→ Input material:

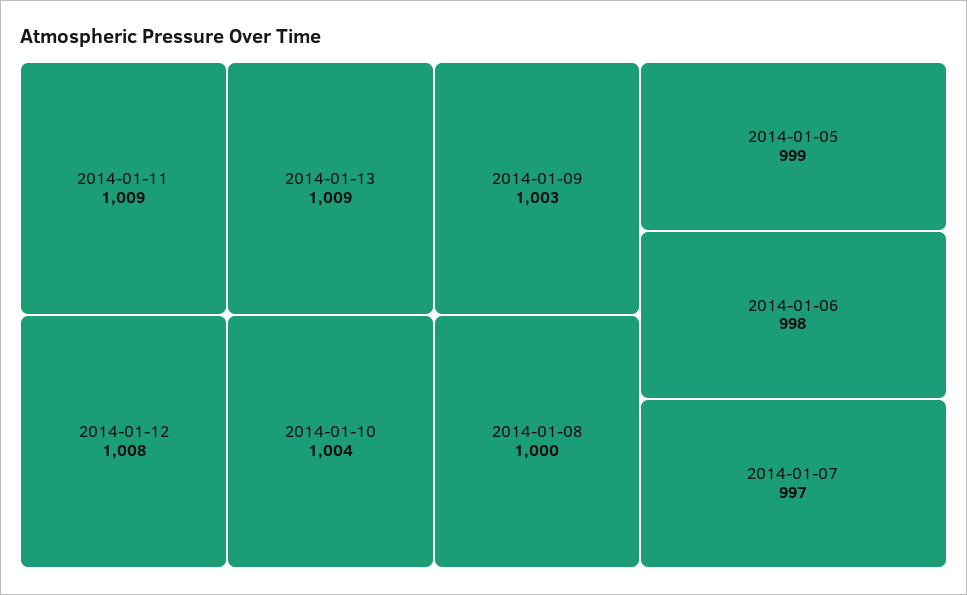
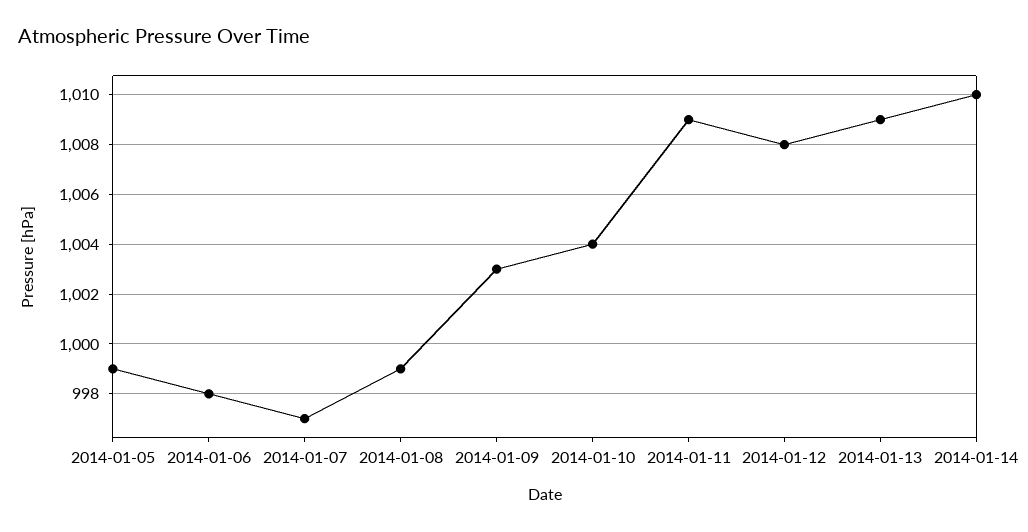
2014-01-08: 1000 -> 999
2014-01-14: none -> 1010

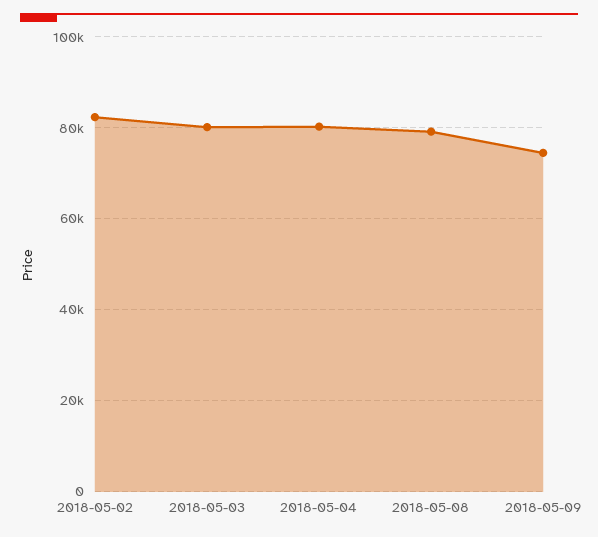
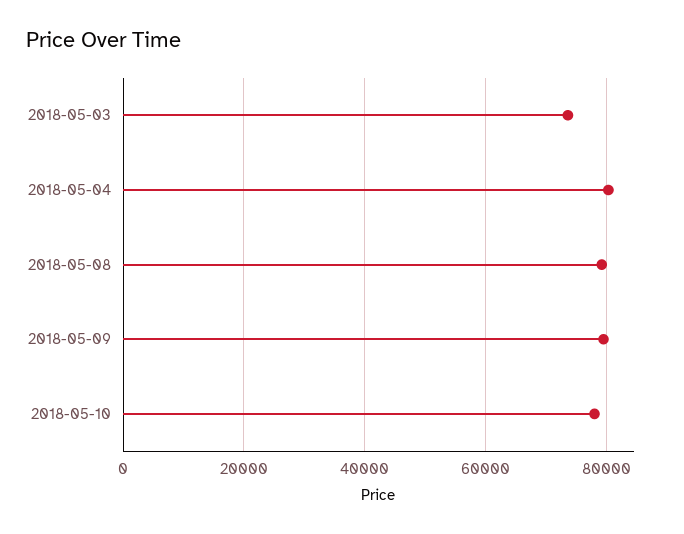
2018-05-02: 82000 -> none
2018-05-03: 80000 -> 74000
2018-05-09: 74000 -> 80000
2018-05-10: none -> 78000

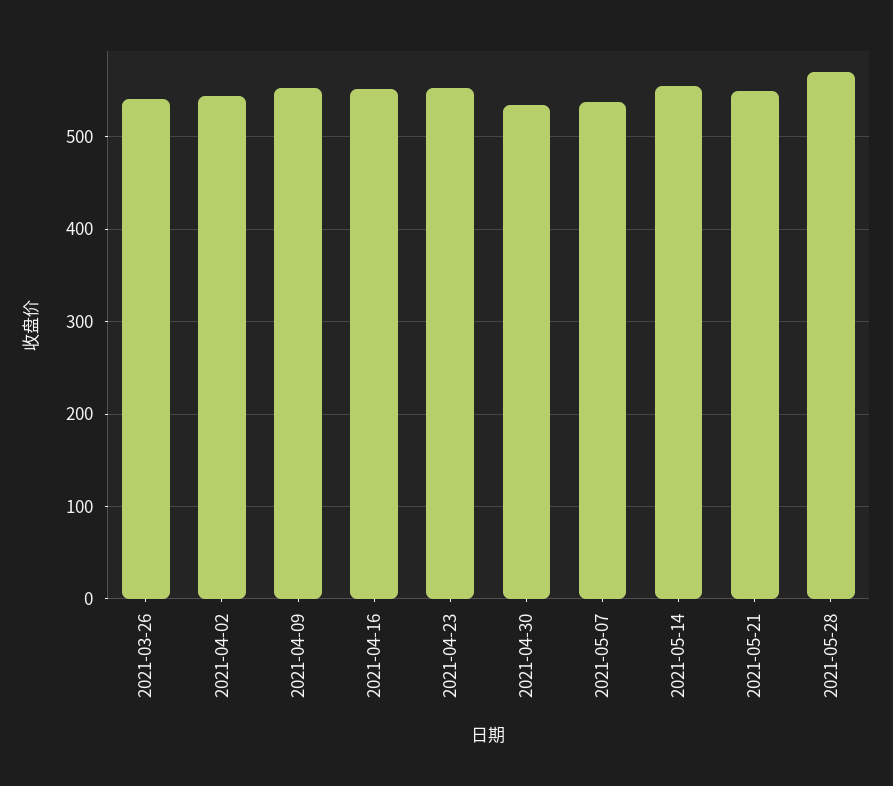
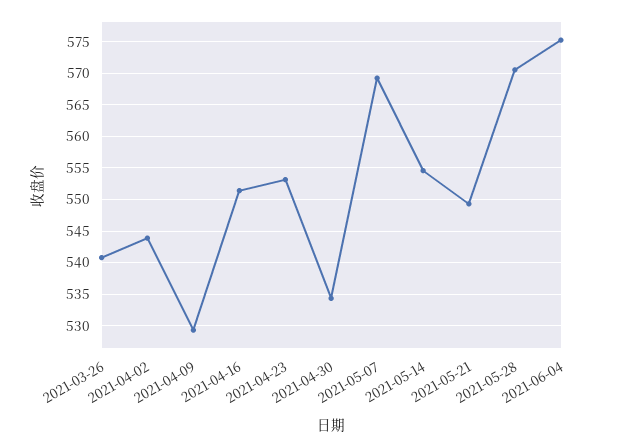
2021-04-09: 550 -> 529
2021-05-07: 540 -> 569
2021-06-04: none -> 575

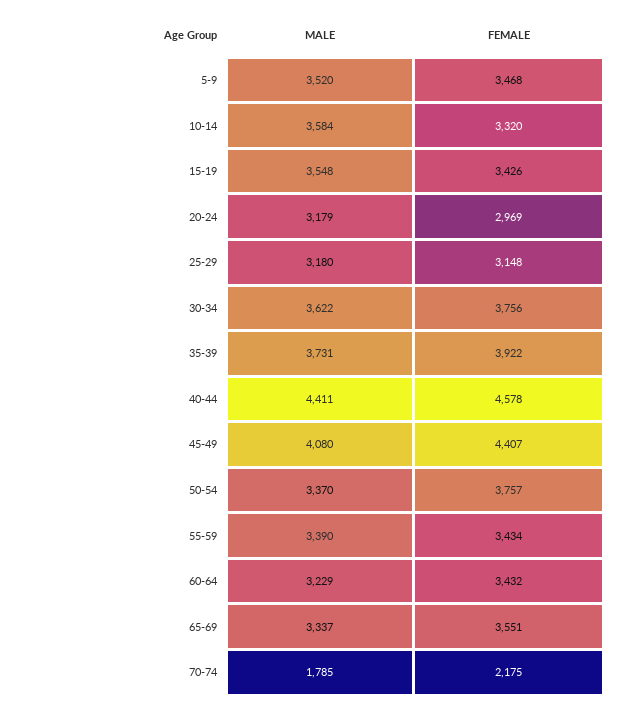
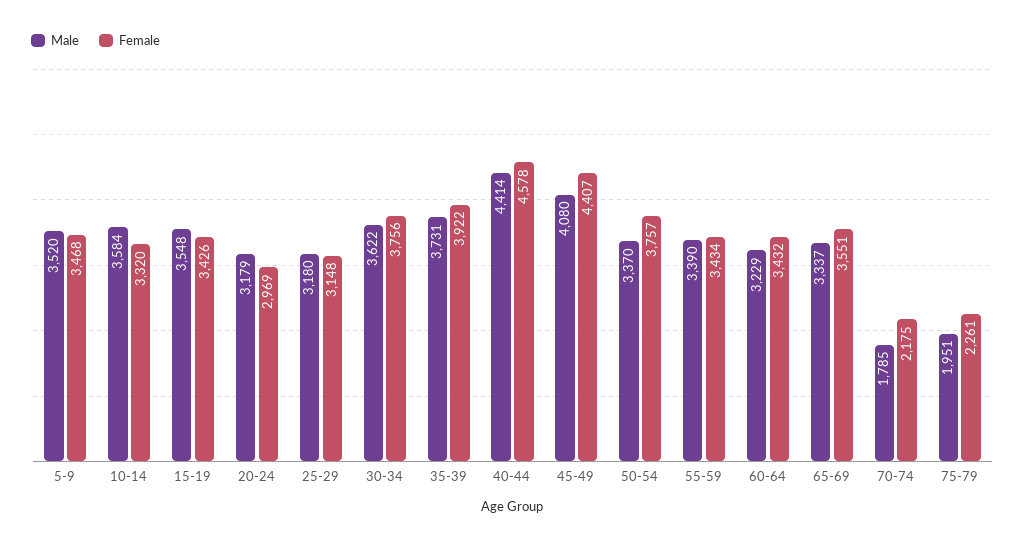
MALE, 40-44: 4411 -> 4414
MALE, 75-79: none -> 1951
FEMALE, 75-79: none -> 2261

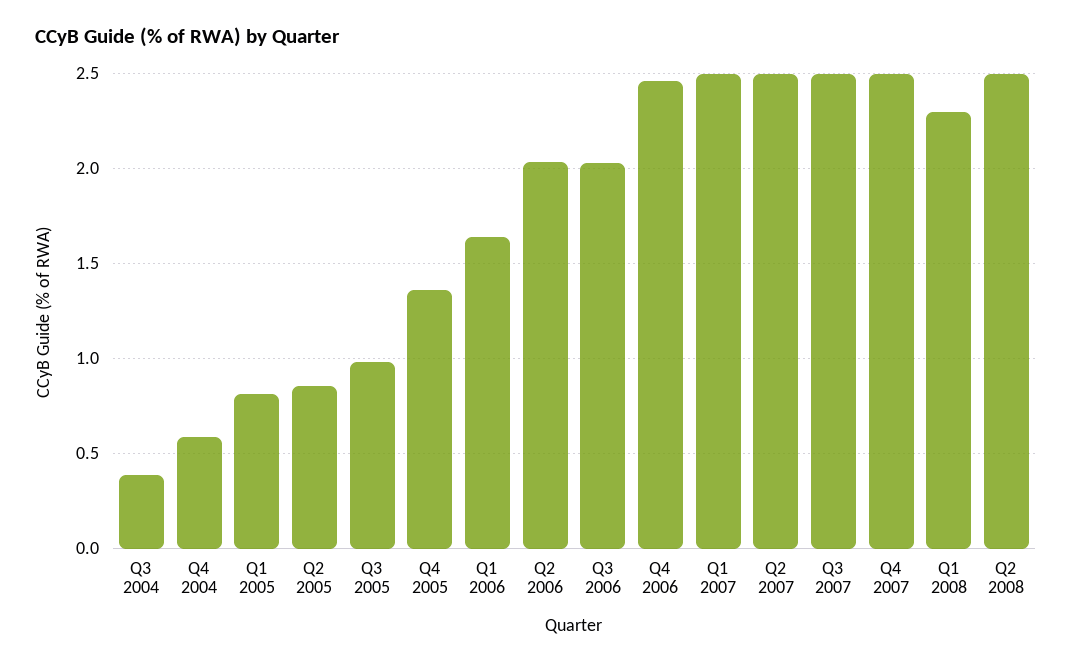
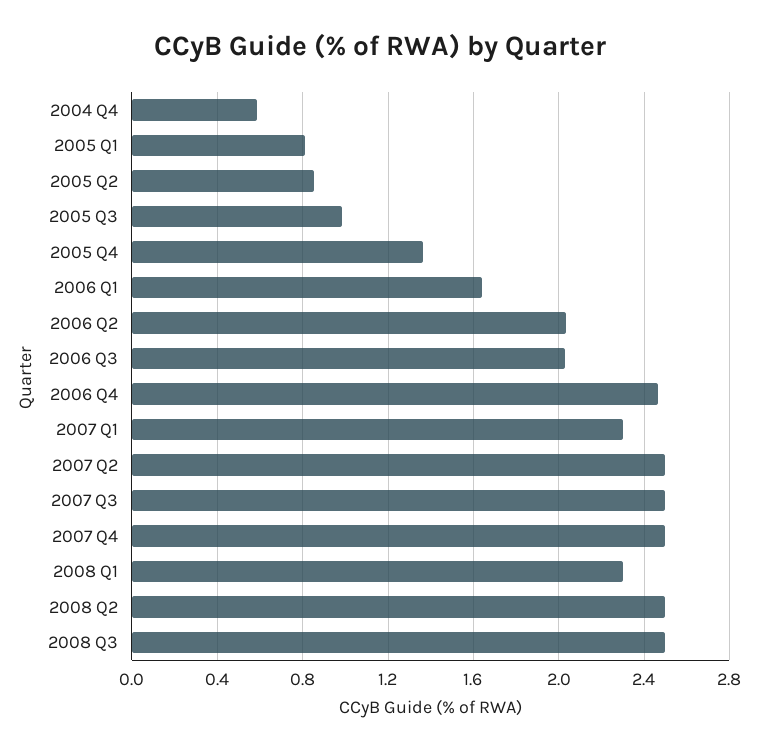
Q3 2004: 0.4 -> none
Q1 2007: 2.5 -> 2.3
2008 Q3: none -> 2.5

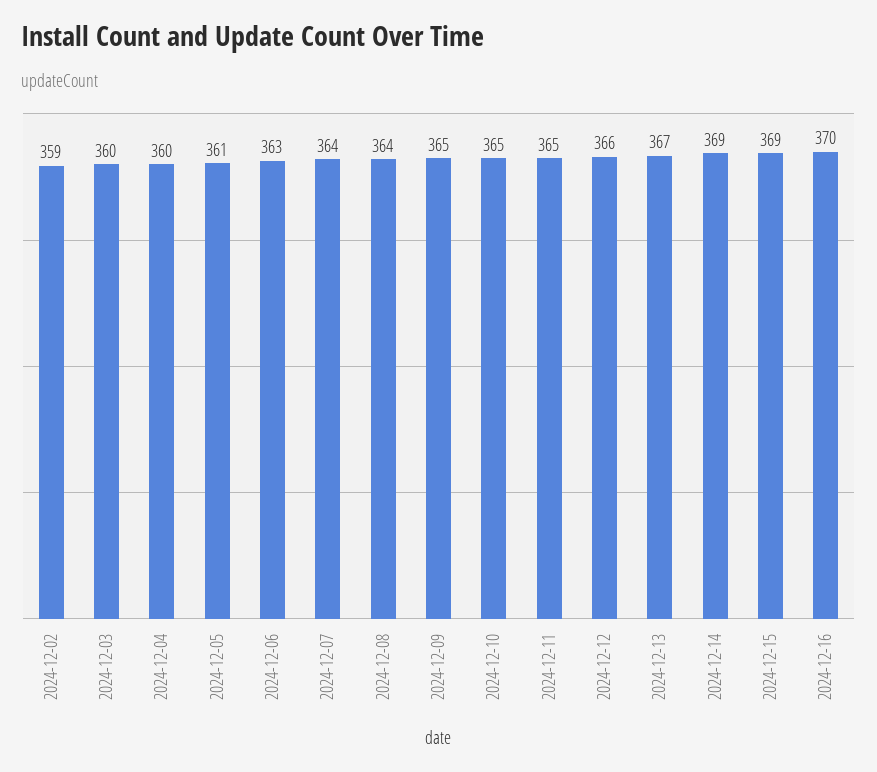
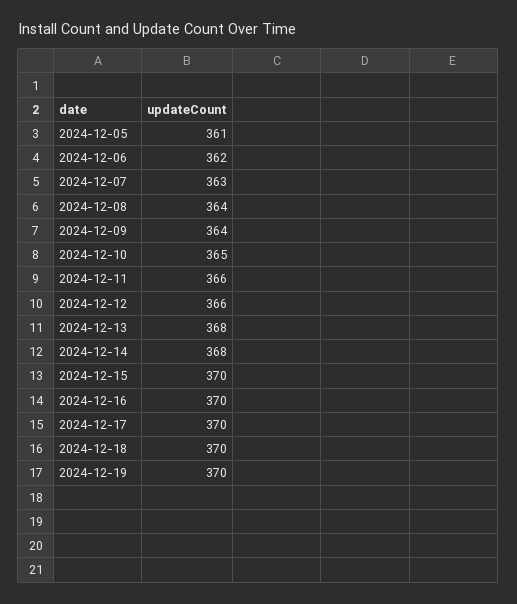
2024-12-02: 359 -> none
2024-12-03: 360 -> none
2024-12-04: 360 -> none
2024-12-06: 363 -> 362
2024-12-07: 364 -> 363
2024-12-09: 365 -> 364
2024-12-11: 365 -> 366
2024-12-13: 367 -> 368
2024-12-14: 369 -> 368
2024-12-15: 369 -> 370
2024-12-17: none -> 370
2024-12-18: none -> 370
2024-12-19: none -> 370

→ What you will do:
Only the lines from the top of the material above down to the line bearing "2024-12-03: 360 -> none", that line included, should be set down exactly; no pictures.

→ Problem solution:
2014-01-08: 1000 -> 999
2014-01-14: none -> 1010

2018-05-02: 82000 -> none
2018-05-03: 80000 -> 74000
2018-05-09: 74000 -> 80000
2018-05-10: none -> 78000

2021-04-09: 550 -> 529
2021-05-07: 540 -> 569
2021-06-04: none -> 575

MALE, 40-44: 4411 -> 4414
MALE, 75-79: none -> 1951
FEMALE, 75-79: none -> 2261

Q3 2004: 0.4 -> none
Q1 2007: 2.5 -> 2.3
2008 Q3: none -> 2.5

2024-12-02: 359 -> none
2024-12-03: 360 -> none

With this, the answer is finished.